Nonorganic life: frequency, virtuality and the sublime in Antarctica

RIS ID

52497

Publication Details

Ballard, S. "Nonorganic life: frequency, virtuality and the sublime in Antarctica." Far Field: Digital Culture, Climate Change, and the Poles. Ed.J. Marsching & A. Polli. Bristol, UK: Intellect Books, 2012, 165-186.

Abstract

How do we understand what it means to live on a planet? First, we might examine the qualities of a planet: spherical, rotating around an axis, revolving around a star (in the case of our Earth, the sun). Perceived according to these properties, it becomes clear that certain locations on the surface of this sphere are subject to different conditions of life. For example, due to the rotation of the Earth, most locations on its surface are subject to a 24-hour cycle of light and dark. However, two places, the axis points of the Earth's rotation, experience a vastly different cycle, one that occurs over a full year and is tied to the Earth's tilt and its revolution around the sun. These places are the North and South Poles, and their unique properties mark them as significant to our planet and its relationship to the solar system.
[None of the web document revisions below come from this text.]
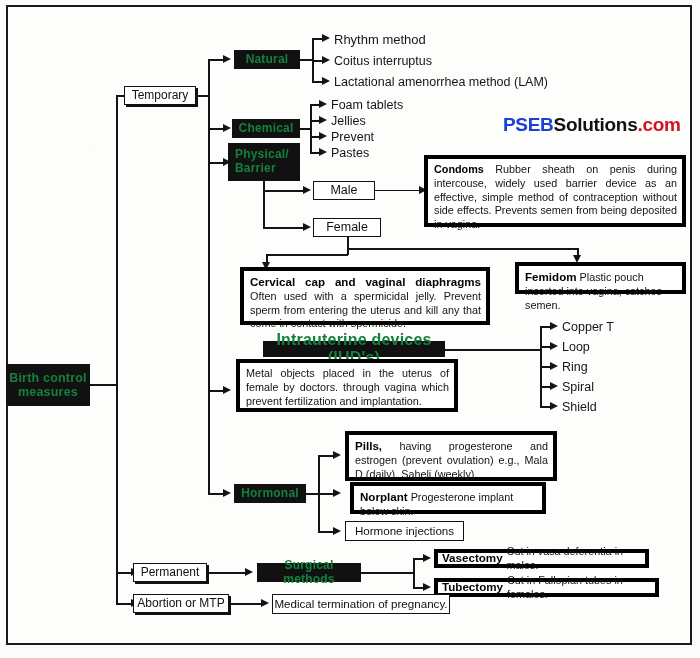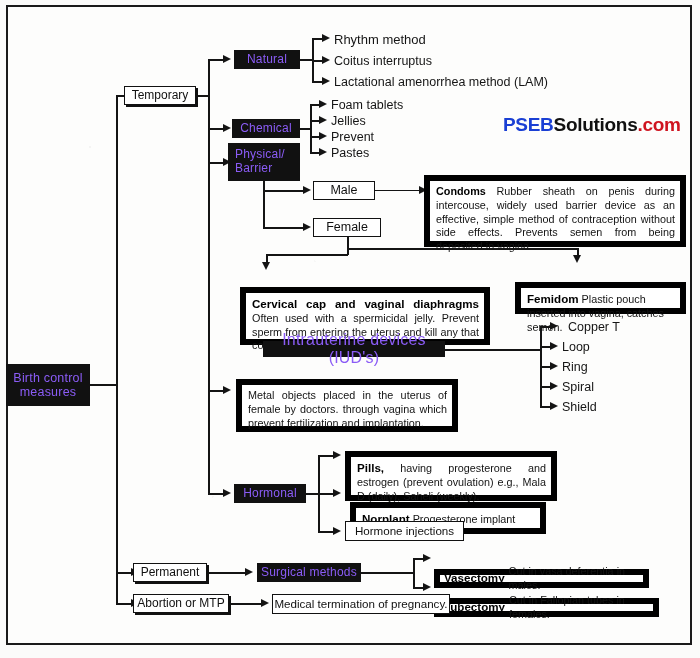--- a/index.html
+++ b/index.html
@@ -27,47 +27,46 @@
       radial-gradient(circle at 30% 77%, rgba(0,0,0,.03) 0 1px, transparent 1px),
       radial-gradient(circle at 45% 40%, rgba(0,0,0,.025) 0 1px, transparent 1px);
     pointer-events:none;
   }
 
   
   .node{position:absolute;box-sizing:border-box;}
 
   
   .blk{
-    background:#111111;color:#8b5cf6;
+    background:#111111;color:#15803d;
     border:1px solid #111111;
-    font-weight:normal;
+    font-weight:bold;
     display:flex;align-items:center;justify-content:center;
     text-align:center;
     letter-spacing:.2px;
     line-height:1.15;
   }
   
   .wht{
     background:#ffffff;color:#111111;
     border:1px solid #111111;
     display:flex;align-items:center;justify-content:center;
     text-align:center;
     box-shadow:2px 2px 0 #111111;
     line-height:1.15;
   }
   .wht.noshadow{box-shadow:none;}
   
   .desc{
     background:#ffffff;color:#131313;
-    border:6px solid #000000;
+    border:4px solid #000000;
     text-align:justify;
     padding:4px 5px 3px 6px;
     line-height:1.28;
     box-sizing:border-box;
-    margin-top:20px;
   }
   .desc b{font-weight:bold;color:#000;}
   
   .leaf{
     position:absolute;color:#151515;
     white-space:nowrap;
     line-height:1;
   }
 
   
@@ -227,21 +226,21 @@
   </div>
   <div class="desc" style="position:absolute;left:236px;top:359px;width:222px;height:53px;font-size:10.8px;">
     <span>Metal objects placed in the uterus of female by doctors.   through   vagina   which   prevent fertilization and implantation.</span>
   </div>
 
   <div class="ln h" style="left:445px;top:349px;width:97px;"></div>
   <div class="ln v" style="left:540px;top:326px;height:80px;"></div>
 
   <div class="ln h" style="left:540px;top:326px;width:12px;"></div>
   <div class="ar ar-r" style="left:550px;top:322px;"></div>
-  <div class="leaf" style="left:562px;top:321px;font-size:12.5px;margin-left:6px;">Copper T</div>
+  <div class="leaf" style="left:562px;top:321px;font-size:12.5px;">Copper T</div>
 
   <div class="ln h" style="left:540px;top:346px;width:12px;"></div>
   <div class="ar ar-r" style="left:550px;top:342px;"></div>
   <div class="leaf" style="left:562px;top:341px;font-size:12.5px;">Loop</div>
 
   <div class="ln h" style="left:540px;top:366px;width:12px;"></div>
   <div class="ar ar-r" style="left:550px;top:362px;"></div>
   <div class="leaf" style="left:562px;top:361px;font-size:12.5px;">Ring</div>
 
   <div class="ln h" style="left:540px;top:386px;width:12px;"></div>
The continent of Antarctica is a heightened location where scale and our stories of the world come together with contemporary understandings of ecology. Hui Te- Rangioras extraordinary journey is a significant foundational narrative of the indigenous histories of the Pacific (Te Ariki-tara-are 1919, Best 1915, Buck 1954, Smith 1904, McFarlane 2008), and takes its place alongside heroic stories of European exploration. Even for those of us who live close by, it i a combination of these histories that frame how we construct and understand the far, far south. Our understandings of Antarctica oscillate between fictional truths and scientific myth as we grasp at what French theorist Felix Guattari (2005, 68) describes as an "environment in the process of being reinvented:' In this sense, Antarctica is a continent formed from information and matter reconstituted through European constructions of Nature. Because of this, any discussion of Antarctica needs to include the European model of the sublime and examine how this philosophical idea continues to determine how many of us relate to the environment around us.